My dad’s dentist called home today. She’s a very nice lady and we talked quite easily. Turns out I know her daughter, who had always wanted to be a dentist, and currently is in another country studying dentistry. Her parents tried to convince her to try something different, but she never gave up. I never really saw the girl as someone who’d chase after her dreams because they are solely her own. So as soon as I learnt this little fact about her, my respect for her grew ten folds. I want to be someone like that. I have a few goals in life that I want to achieve. They are not very strong, but I think they are getting stronger. I think I’m learning to ignore other people’s resisting opinions and go with my own. It’s taking time. I mean, I’m the youngest in the family and do make stupid decisions from time to time and have proven myself to be a total loser in the past, so those resistances are completely understandable. But I’m hoping that I can work my way out of it.

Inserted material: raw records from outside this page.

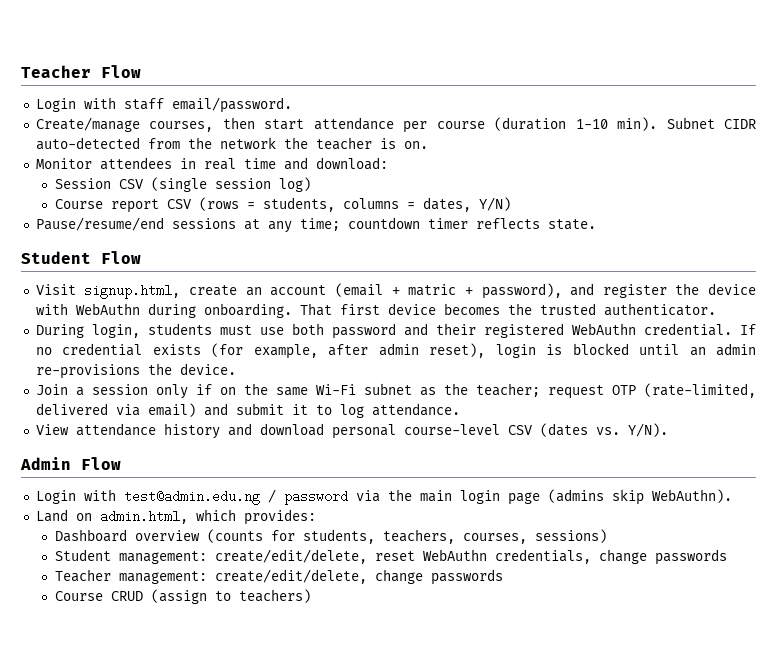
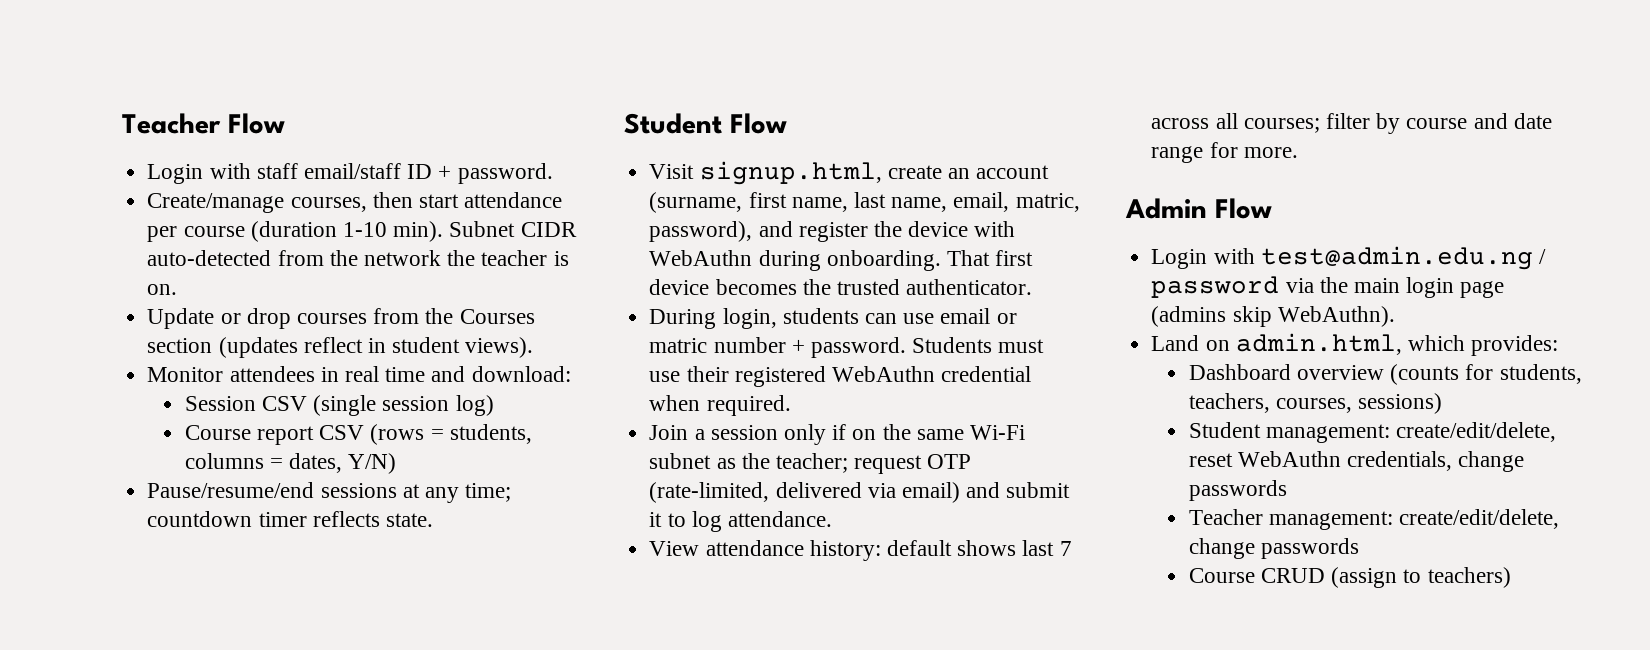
- Login with staff email/password.
+ Login with staff email/staff ID + password.
+ Update or drop courses from the Courses section (updates reflect in student views).
- Visit signup.html, create an account (email + matric + password), and register the device with WebAuthn during onboarding.
+ Visit signup.html, create an account (surname, first name, last name, email, matric, password), and register the device with WebAuthn during onboarding.
- During login, students must use both password and their registered WebAuthn credential. If no credential exists (for example, after admin reset), login is blocked until an admin re-provisions the device.
+ During login, students can use email or matric number + password. Students must use their registered WebAuthn credential when required.
- View attendance history and download personal course-level CSV (dates vs. Y/N).
+ View attendance history: default shows last 7 across all courses; filter by course and date range for more.

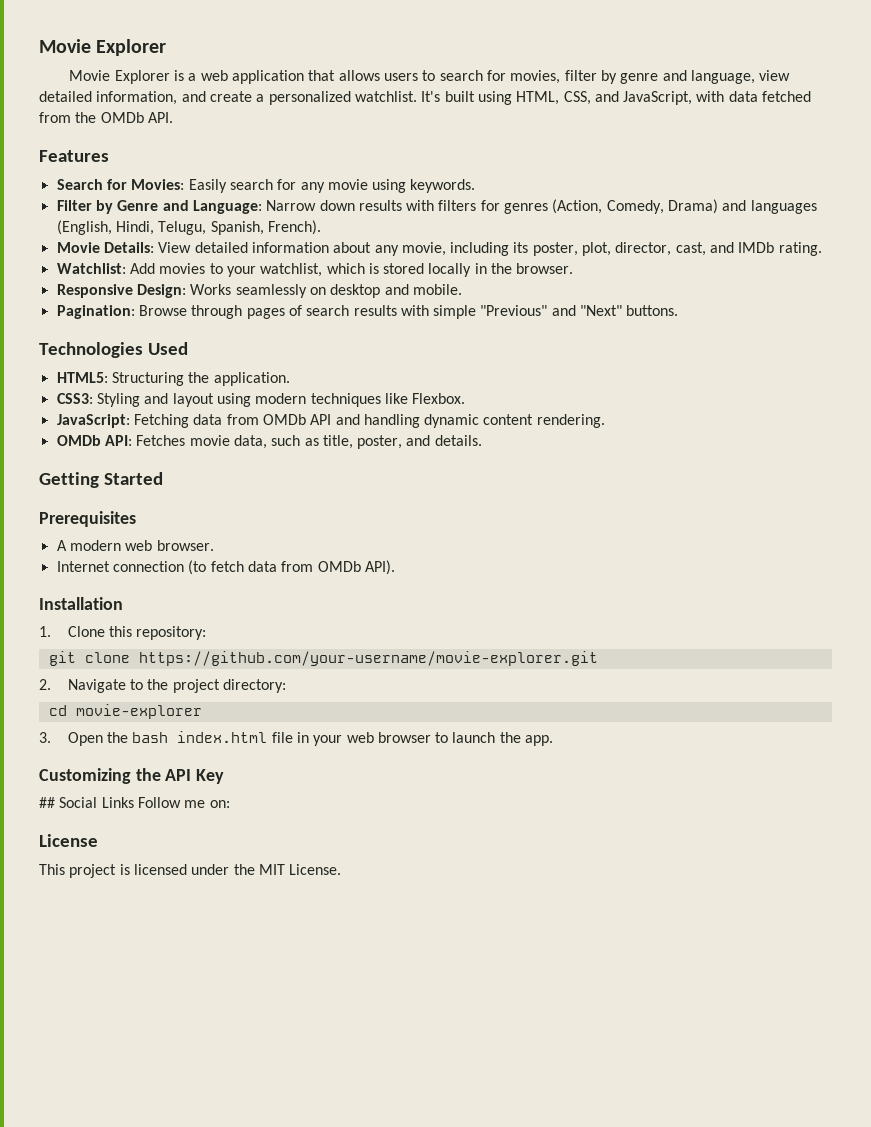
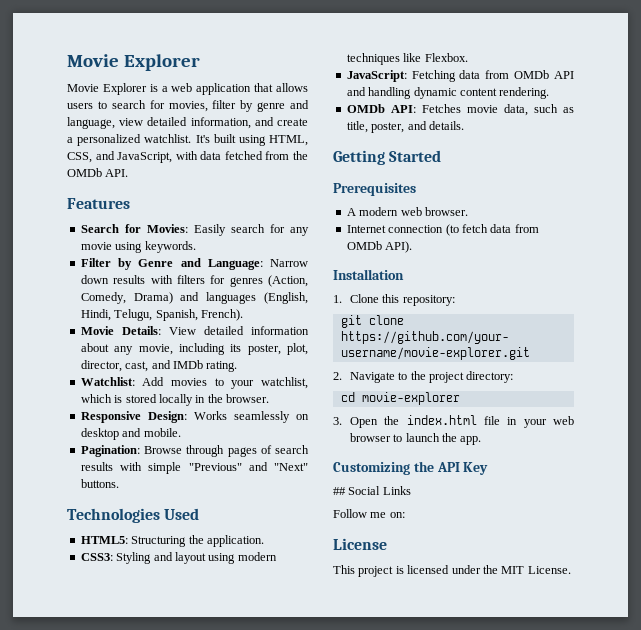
- 3. Open the bash index.html file in your web browser to launch the app.
+ 3. Open the index.html file in your web browser to launch the app.
- ## Social Links Follow me on:
+ ## Social Links
+ Follow me on:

I figured people don’t trust immature people to be responsible human beings. Your level of maturity is your level of sensitivity to other people’s feelings. So, the more sensitive you are to others, the more mature you are, the more trusted you become. With that formula in mind, I’m trying to understand the people that are close to me. I am trying to tend to their needs and do little things for them that would make them happy. And I feel much closer to them and much less selfish. And it feels really good because it lets me know that I have control over my life. I guess this is the right time to find that out anyway. Teenage years are supposed to be erratic, immature and unbearable. And I guess a few of my teenage years did pass like that! Not sure if that’s a good thing or not, because that simultaneously makes me ‘normal’ and ‘ordinary’.
But anyway, I’m glad I realised that recently. Of course, I can’t always remember my theories. Sometimes I just feel like throwing everything up in the air, curling up with chocolate and depressing songs and crying. But I guess the only way to reduce that slowly is to keep the end goal in sight. Remember what I want from this life. And just work towards that.
Its hard to say I’d rather stay awake when I’m asleep,
Because my dreams are bursting at the seams!